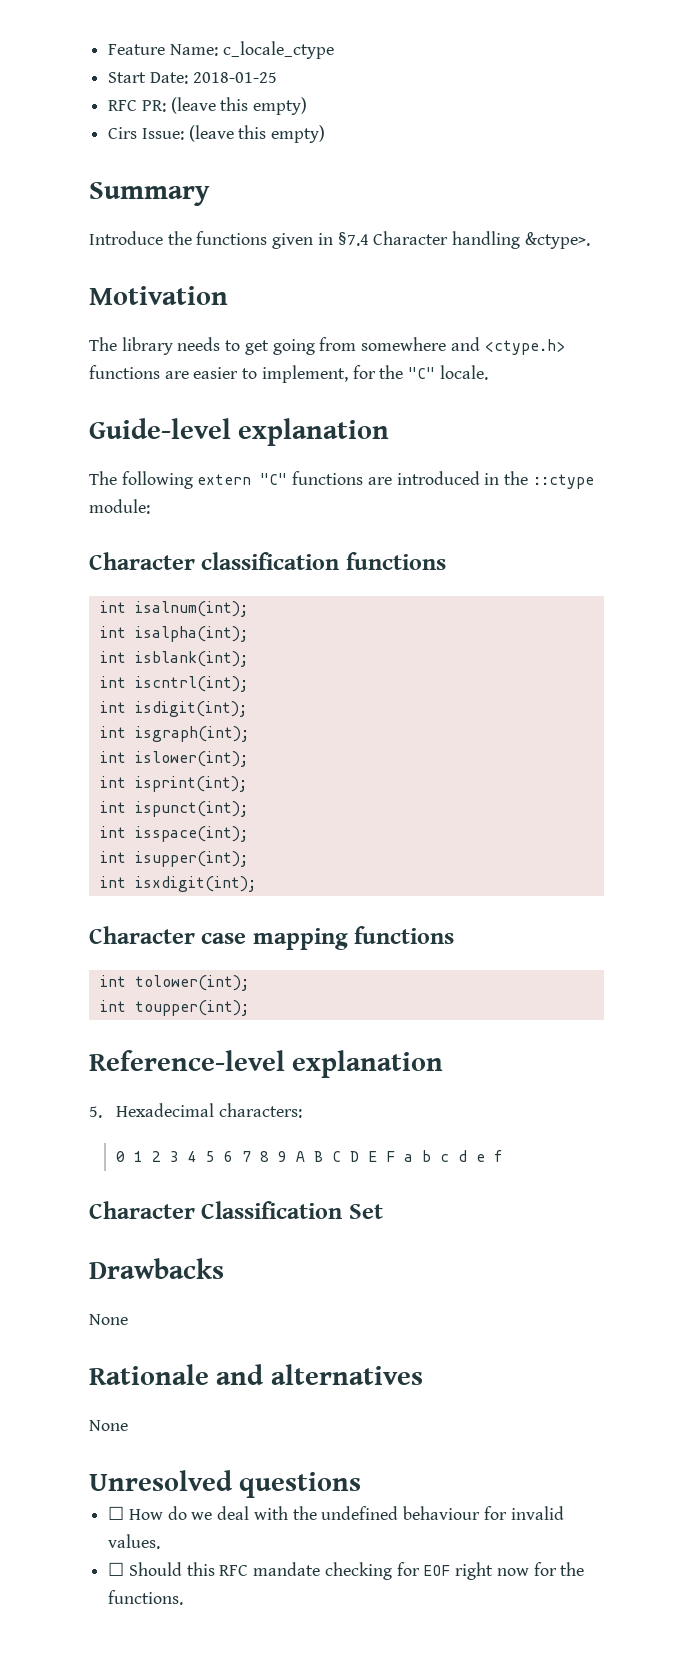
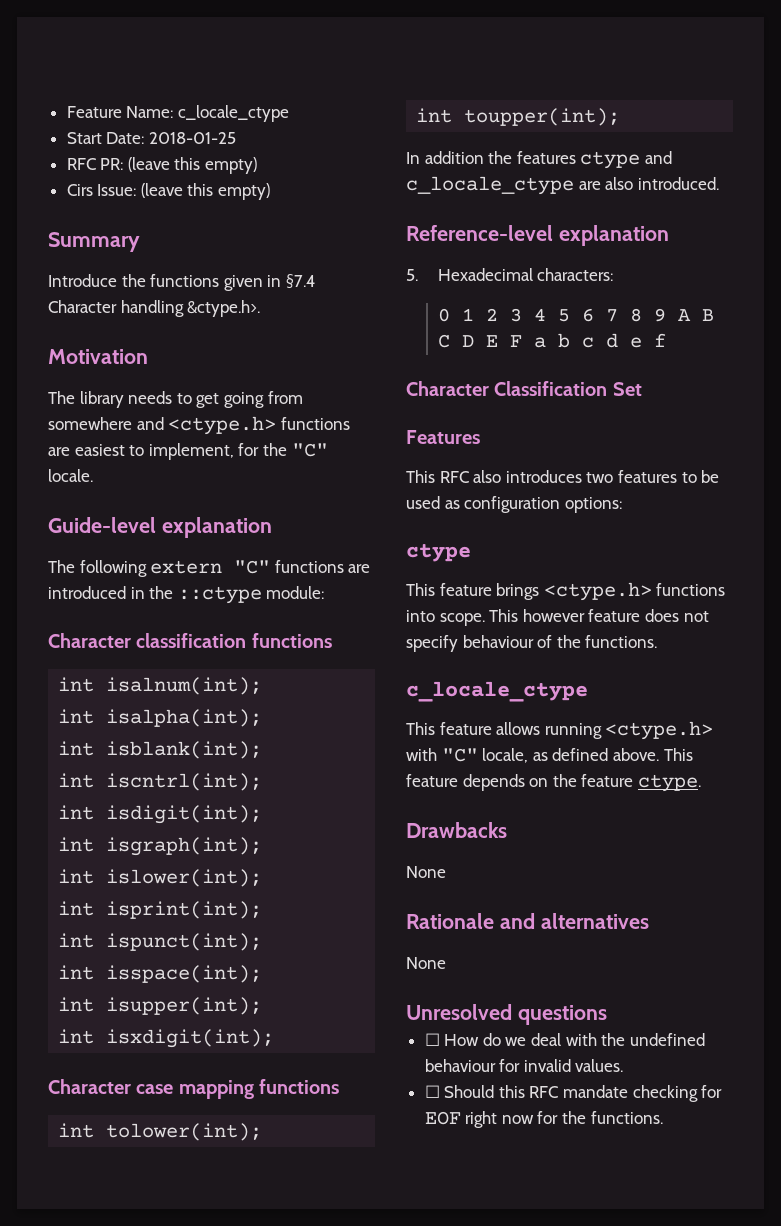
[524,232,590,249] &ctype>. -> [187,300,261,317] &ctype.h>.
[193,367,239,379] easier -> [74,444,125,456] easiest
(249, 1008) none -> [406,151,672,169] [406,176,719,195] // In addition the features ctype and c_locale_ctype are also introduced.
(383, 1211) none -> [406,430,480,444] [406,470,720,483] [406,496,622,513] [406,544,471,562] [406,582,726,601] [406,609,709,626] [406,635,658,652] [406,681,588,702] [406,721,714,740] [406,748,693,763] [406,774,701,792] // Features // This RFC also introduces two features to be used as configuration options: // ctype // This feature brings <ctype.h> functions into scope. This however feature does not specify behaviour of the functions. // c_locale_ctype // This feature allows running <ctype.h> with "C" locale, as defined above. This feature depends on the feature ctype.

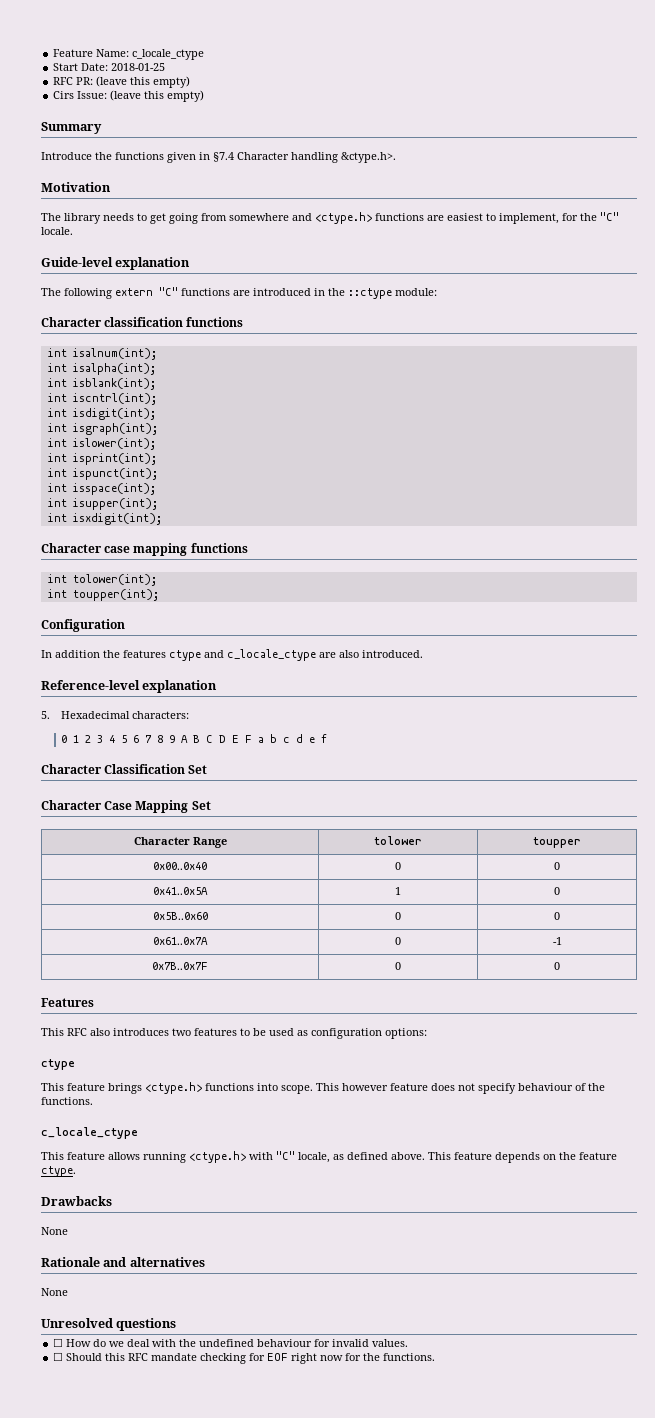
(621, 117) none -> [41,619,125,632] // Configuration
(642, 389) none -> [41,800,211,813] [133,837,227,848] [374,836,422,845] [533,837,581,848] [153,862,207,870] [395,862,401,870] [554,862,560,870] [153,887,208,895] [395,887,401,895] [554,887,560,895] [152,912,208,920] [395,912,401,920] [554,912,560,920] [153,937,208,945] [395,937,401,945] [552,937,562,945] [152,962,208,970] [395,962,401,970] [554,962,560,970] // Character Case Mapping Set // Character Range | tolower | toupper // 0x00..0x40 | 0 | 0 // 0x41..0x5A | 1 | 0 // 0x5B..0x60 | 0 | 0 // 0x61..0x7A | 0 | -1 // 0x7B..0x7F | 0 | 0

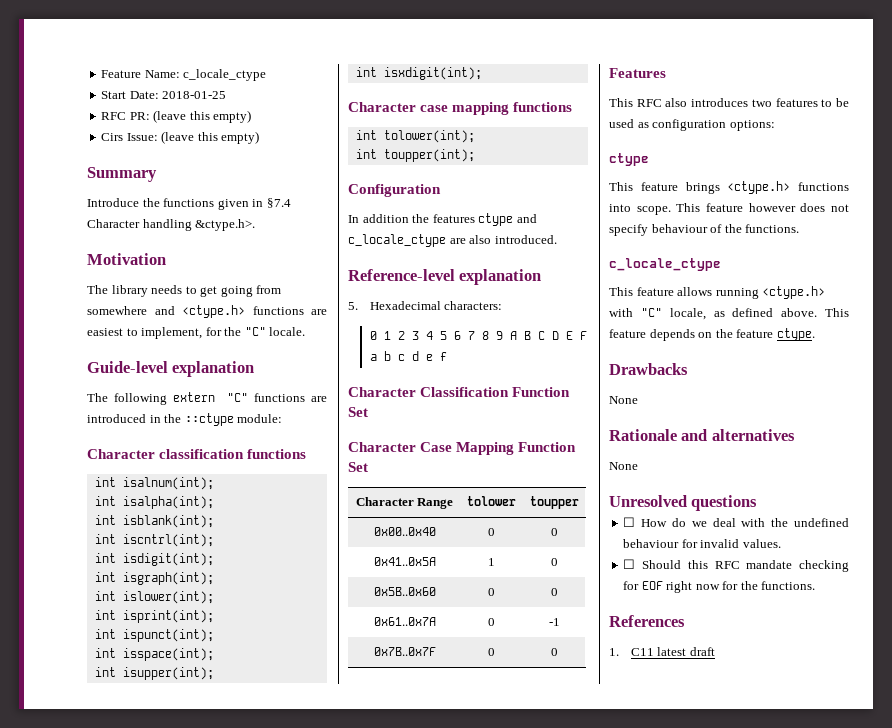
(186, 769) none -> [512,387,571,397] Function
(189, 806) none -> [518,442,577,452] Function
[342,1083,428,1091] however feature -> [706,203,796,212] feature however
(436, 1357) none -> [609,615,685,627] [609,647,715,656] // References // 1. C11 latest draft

::::::::::

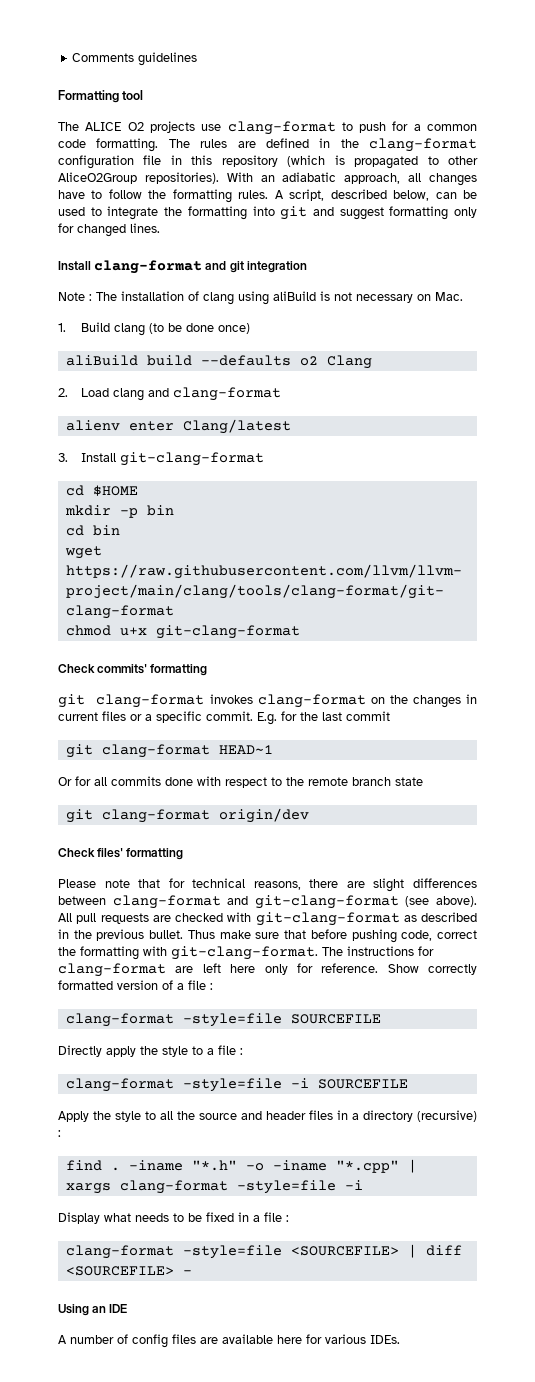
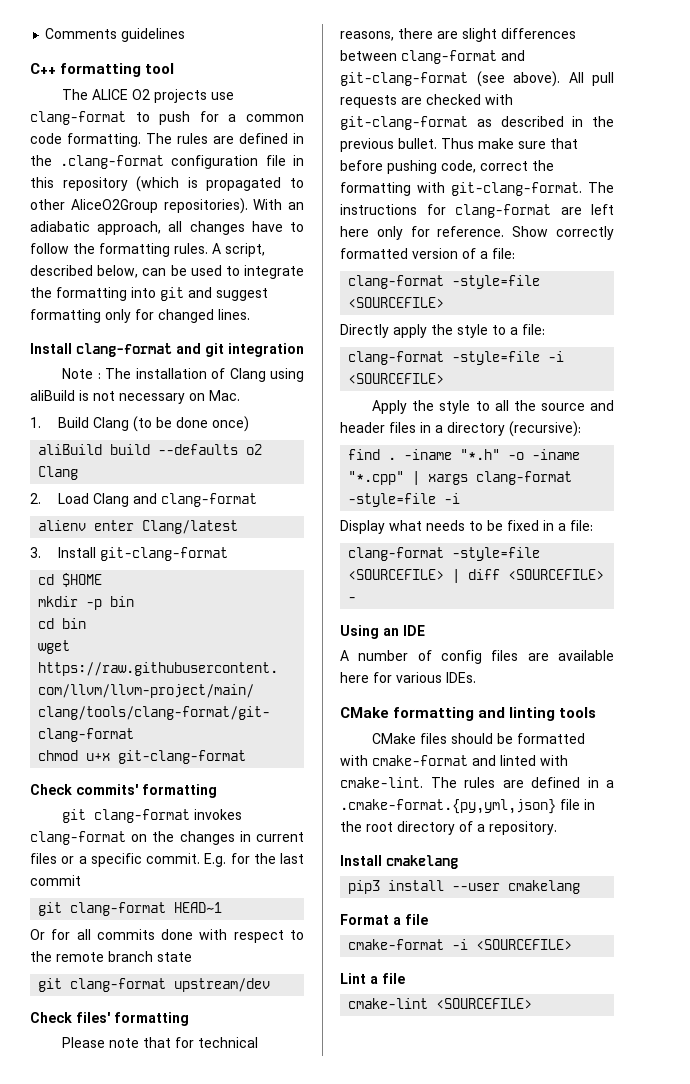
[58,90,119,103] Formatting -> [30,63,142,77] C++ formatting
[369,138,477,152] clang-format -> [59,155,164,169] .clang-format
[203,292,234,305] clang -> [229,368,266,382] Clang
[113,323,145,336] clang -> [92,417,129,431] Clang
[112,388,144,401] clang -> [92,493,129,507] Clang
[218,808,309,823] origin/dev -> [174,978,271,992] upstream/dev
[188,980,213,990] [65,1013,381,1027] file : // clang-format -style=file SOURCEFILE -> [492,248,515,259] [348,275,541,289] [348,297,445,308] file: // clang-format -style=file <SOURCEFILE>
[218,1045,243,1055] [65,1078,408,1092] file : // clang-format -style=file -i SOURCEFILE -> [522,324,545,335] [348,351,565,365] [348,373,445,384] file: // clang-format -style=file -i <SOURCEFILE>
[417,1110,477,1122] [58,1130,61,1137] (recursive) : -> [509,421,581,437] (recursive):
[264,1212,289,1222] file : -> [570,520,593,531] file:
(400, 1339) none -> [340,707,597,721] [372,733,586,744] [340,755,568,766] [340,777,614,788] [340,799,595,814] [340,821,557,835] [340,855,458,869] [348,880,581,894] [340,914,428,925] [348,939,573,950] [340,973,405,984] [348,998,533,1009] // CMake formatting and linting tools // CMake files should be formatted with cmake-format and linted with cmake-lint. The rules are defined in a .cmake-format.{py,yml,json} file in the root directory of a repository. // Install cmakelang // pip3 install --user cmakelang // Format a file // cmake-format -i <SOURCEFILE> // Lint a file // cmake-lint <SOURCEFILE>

::::::::::

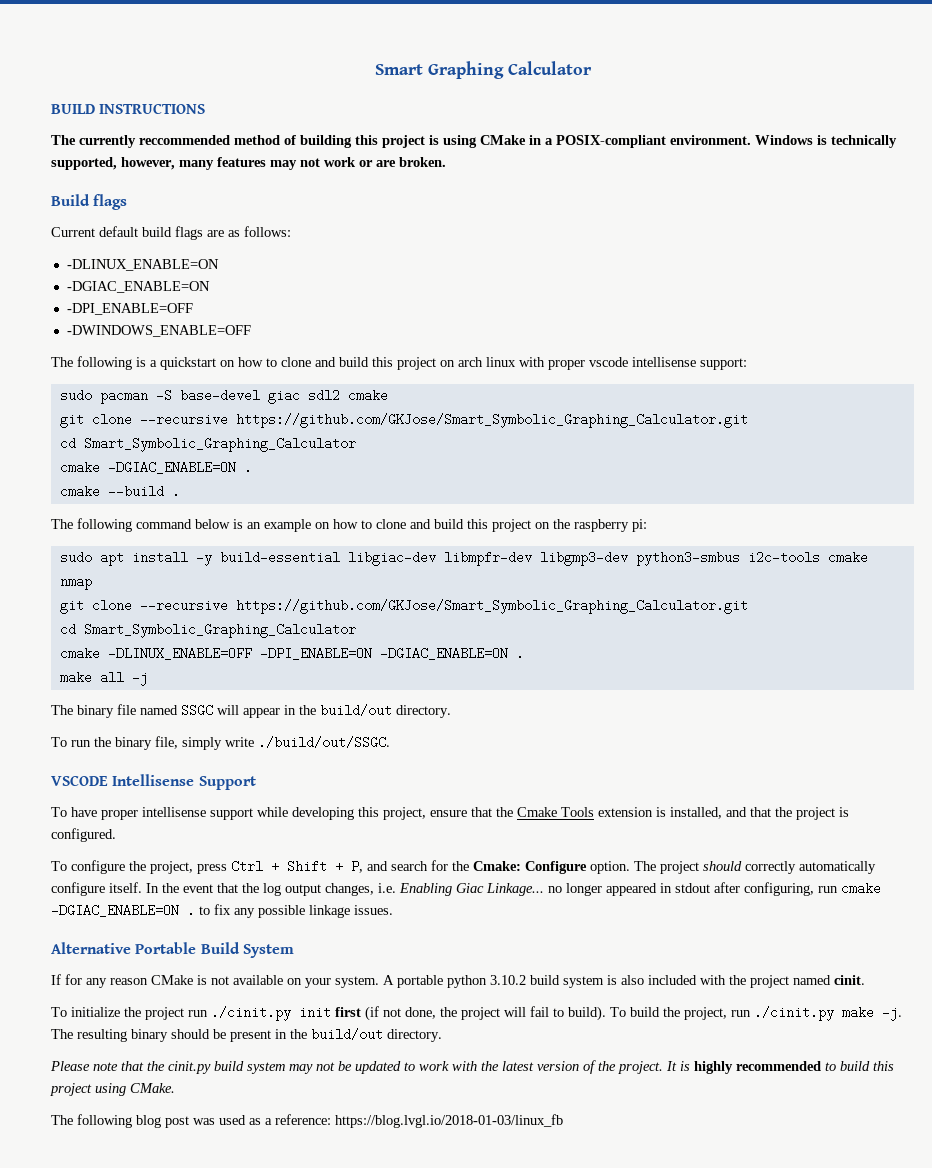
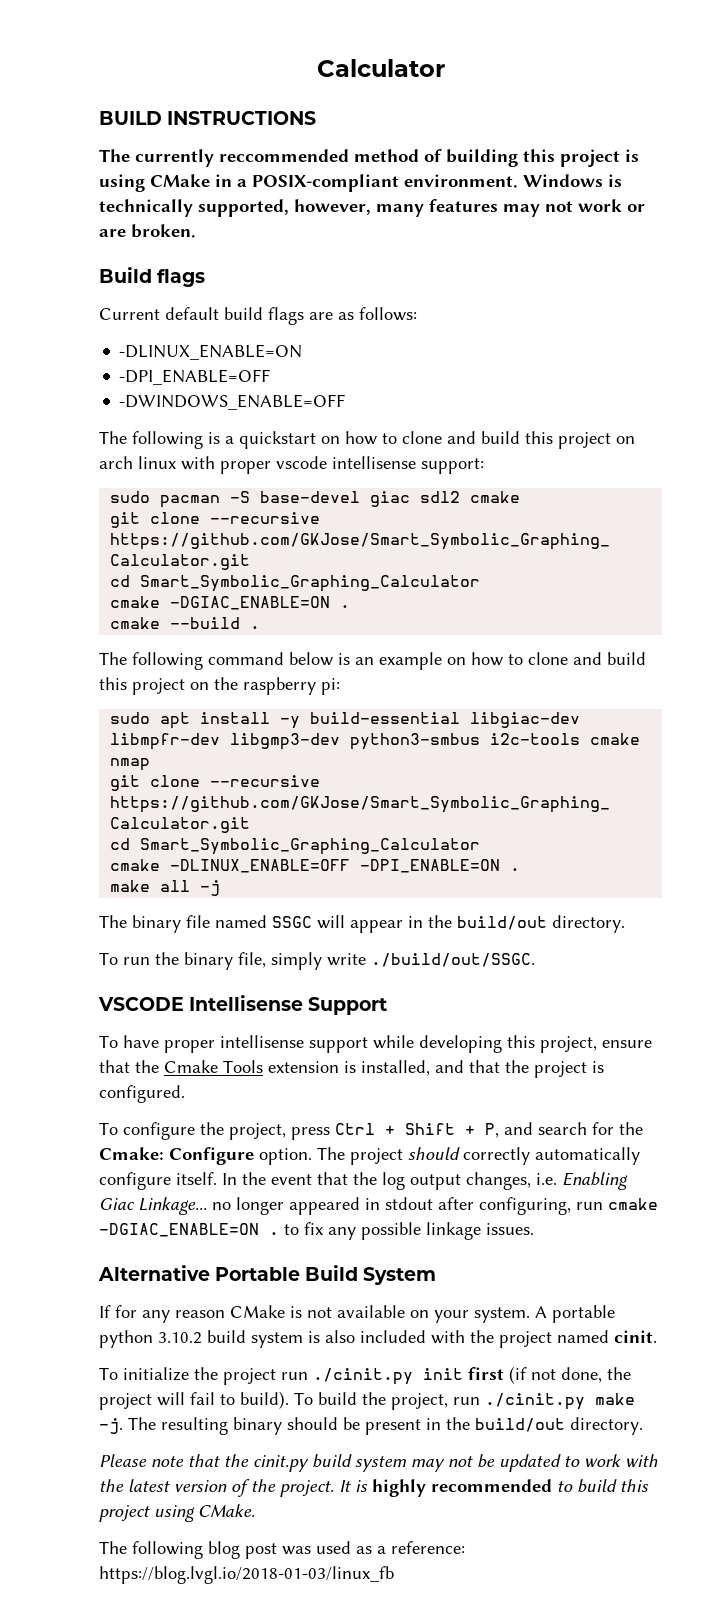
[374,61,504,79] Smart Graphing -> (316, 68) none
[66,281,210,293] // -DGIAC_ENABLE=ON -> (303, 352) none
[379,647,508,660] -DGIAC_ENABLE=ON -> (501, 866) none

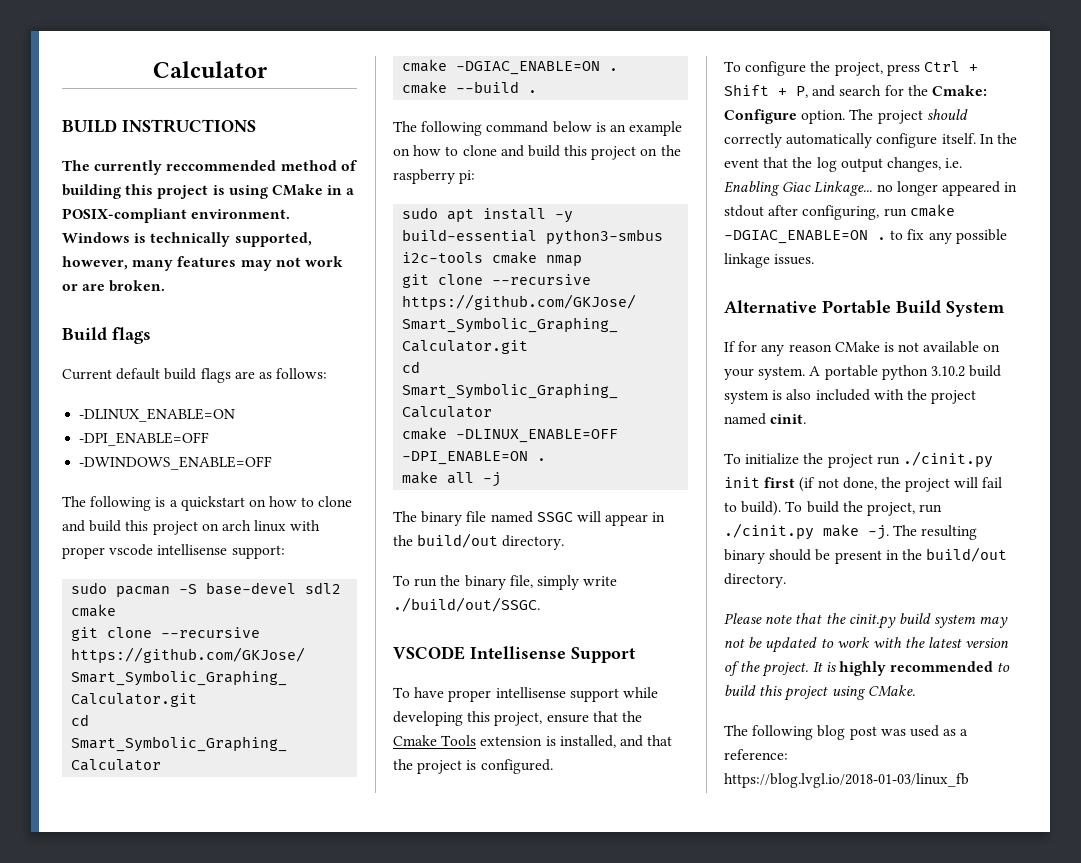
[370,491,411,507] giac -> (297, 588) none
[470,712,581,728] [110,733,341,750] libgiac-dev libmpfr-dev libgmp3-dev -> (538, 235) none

::::::::::

### Assignment
The stretch to restate runs from the line above containing "[193,367,239,379] easier ->" through the line containing "(436, 1357) none". Copy it word for word, ends included, without pictures.

### Exercise result
[193,367,239,379] easier -> [74,444,125,456] easiest
(249, 1008) none -> [406,151,672,169] [406,176,719,195] // In addition the features ctype and c_locale_ctype are also introduced.
(383, 1211) none -> [406,430,480,444] [406,470,720,483] [406,496,622,513] [406,544,471,562] [406,582,726,601] [406,609,709,626] [406,635,658,652] [406,681,588,702] [406,721,714,740] [406,748,693,763] [406,774,701,792] // Features // This RFC also introduces two features to be used as configuration options: // ctype // This feature brings <ctype.h> functions into scope. This however feature does not specify behaviour of the functions. // c_locale_ctype // This feature allows running <ctype.h> with "C" locale, as defined above. This feature depends on the feature ctype.

(621, 117) none -> [41,619,125,632] // Configuration
(642, 389) none -> [41,800,211,813] [133,837,227,848] [374,836,422,845] [533,837,581,848] [153,862,207,870] [395,862,401,870] [554,862,560,870] [153,887,208,895] [395,887,401,895] [554,887,560,895] [152,912,208,920] [395,912,401,920] [554,912,560,920] [153,937,208,945] [395,937,401,945] [552,937,562,945] [152,962,208,970] [395,962,401,970] [554,962,560,970] // Character Case Mapping Set // Character Range | tolower | toupper // 0x00..0x40 | 0 | 0 // 0x41..0x5A | 1 | 0 // 0x5B..0x60 | 0 | 0 // 0x61..0x7A | 0 | -1 // 0x7B..0x7F | 0 | 0

(186, 769) none -> [512,387,571,397] Function
(189, 806) none -> [518,442,577,452] Function
[342,1083,428,1091] however feature -> [706,203,796,212] feature however
(436, 1357) none -> [609,615,685,627] [609,647,715,656] // References // 1. C11 latest draft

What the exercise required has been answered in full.